*** Opening of Records supplied ***

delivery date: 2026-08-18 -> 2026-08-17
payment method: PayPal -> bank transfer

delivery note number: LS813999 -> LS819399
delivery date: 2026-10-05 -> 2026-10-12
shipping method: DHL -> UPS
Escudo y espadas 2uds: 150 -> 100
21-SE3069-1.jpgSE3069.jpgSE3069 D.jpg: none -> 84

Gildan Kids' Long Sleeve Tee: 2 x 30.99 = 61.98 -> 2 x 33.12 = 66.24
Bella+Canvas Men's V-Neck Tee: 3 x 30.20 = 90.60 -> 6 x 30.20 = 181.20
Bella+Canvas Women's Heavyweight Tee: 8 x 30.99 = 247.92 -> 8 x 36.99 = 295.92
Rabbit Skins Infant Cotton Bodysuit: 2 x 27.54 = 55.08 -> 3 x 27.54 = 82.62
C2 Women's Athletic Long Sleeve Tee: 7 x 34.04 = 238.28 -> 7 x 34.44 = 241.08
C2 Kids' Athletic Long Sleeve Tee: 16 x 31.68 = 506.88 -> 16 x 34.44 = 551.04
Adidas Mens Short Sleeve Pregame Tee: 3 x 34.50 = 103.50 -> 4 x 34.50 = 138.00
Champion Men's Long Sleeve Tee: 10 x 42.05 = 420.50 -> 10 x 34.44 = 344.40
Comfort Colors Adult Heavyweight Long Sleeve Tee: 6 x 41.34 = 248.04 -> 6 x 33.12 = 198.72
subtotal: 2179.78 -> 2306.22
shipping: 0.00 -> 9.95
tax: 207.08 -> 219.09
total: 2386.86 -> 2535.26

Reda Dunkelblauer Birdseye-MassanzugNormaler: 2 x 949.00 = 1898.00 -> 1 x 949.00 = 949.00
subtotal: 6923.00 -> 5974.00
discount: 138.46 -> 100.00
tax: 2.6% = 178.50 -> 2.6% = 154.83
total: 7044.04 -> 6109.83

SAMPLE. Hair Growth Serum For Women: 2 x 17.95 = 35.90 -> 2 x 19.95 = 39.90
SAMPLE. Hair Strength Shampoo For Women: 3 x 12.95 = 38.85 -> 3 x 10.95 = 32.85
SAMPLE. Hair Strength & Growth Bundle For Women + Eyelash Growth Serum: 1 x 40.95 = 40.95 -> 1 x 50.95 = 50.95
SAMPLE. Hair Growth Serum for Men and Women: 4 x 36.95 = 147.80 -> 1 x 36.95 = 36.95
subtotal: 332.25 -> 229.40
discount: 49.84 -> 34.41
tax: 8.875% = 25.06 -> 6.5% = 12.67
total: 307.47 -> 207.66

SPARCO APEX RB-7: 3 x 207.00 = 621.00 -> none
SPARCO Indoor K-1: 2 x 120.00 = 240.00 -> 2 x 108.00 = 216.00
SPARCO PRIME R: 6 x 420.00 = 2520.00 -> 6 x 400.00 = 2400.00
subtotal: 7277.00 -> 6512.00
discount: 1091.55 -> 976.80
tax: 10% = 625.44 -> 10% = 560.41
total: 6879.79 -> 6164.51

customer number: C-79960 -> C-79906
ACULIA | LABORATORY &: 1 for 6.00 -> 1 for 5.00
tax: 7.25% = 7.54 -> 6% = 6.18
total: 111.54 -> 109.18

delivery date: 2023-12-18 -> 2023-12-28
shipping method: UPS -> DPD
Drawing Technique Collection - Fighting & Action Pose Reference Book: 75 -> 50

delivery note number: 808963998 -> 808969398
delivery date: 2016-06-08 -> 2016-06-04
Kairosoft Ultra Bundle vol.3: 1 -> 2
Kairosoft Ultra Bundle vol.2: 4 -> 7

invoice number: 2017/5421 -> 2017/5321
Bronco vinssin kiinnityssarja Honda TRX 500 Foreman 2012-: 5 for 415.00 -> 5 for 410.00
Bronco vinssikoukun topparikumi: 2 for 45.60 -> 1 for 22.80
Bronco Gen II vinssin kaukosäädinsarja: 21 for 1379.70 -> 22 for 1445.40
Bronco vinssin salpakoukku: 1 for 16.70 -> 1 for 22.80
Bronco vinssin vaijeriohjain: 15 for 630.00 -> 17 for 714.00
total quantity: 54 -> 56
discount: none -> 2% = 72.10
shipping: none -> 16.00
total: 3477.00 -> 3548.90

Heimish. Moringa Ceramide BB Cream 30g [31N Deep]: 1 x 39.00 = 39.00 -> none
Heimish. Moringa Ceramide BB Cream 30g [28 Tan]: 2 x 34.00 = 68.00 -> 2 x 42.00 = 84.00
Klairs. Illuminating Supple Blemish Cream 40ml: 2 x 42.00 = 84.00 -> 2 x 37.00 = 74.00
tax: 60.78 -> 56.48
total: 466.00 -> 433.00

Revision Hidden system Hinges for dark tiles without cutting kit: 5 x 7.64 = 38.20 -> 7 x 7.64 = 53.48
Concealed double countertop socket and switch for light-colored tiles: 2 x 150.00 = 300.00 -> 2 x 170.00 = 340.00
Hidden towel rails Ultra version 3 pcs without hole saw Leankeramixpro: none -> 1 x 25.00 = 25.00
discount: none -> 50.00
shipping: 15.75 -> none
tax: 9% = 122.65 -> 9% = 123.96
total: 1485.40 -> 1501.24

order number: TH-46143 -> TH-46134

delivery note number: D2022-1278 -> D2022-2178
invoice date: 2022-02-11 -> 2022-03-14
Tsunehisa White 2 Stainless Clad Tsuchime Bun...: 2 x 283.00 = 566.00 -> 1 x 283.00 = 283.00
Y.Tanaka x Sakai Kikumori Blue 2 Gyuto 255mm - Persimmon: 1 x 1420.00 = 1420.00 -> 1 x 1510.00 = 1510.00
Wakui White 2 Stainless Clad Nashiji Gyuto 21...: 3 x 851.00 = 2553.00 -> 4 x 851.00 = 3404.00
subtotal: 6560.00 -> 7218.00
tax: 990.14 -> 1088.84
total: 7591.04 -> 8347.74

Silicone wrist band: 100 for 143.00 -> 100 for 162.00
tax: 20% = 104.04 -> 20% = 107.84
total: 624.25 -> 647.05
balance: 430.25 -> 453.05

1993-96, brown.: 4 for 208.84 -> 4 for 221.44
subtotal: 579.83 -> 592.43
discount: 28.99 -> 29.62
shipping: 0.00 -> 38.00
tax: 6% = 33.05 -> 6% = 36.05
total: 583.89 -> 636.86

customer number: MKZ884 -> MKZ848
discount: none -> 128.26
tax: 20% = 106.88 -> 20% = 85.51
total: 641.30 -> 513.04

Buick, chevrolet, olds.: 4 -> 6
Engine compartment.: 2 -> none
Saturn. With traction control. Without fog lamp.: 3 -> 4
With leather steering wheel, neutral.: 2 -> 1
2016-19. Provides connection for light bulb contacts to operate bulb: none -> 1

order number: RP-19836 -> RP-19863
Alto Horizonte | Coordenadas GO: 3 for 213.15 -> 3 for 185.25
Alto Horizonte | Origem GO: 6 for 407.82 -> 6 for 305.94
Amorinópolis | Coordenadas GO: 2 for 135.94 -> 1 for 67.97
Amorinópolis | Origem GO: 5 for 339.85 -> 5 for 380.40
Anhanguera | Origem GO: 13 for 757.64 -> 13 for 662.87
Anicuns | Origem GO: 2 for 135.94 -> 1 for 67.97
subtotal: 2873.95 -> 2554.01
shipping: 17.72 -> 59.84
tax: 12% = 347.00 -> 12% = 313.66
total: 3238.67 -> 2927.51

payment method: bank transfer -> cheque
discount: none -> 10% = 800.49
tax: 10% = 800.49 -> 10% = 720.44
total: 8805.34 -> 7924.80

*** Close of Records supplied ***

** Task description **
When a line above includes the word "SPARCO", please list that line.

** Result for this exercise **
SPARCO APEX RB-7: 3 x 207.00 = 621.00 -> none
SPARCO Indoor K-1: 2 x 120.00 = 240.00 -> 2 x 108.00 = 216.00
SPARCO PRIME R: 6 x 420.00 = 2520.00 -> 6 x 400.00 = 2400.00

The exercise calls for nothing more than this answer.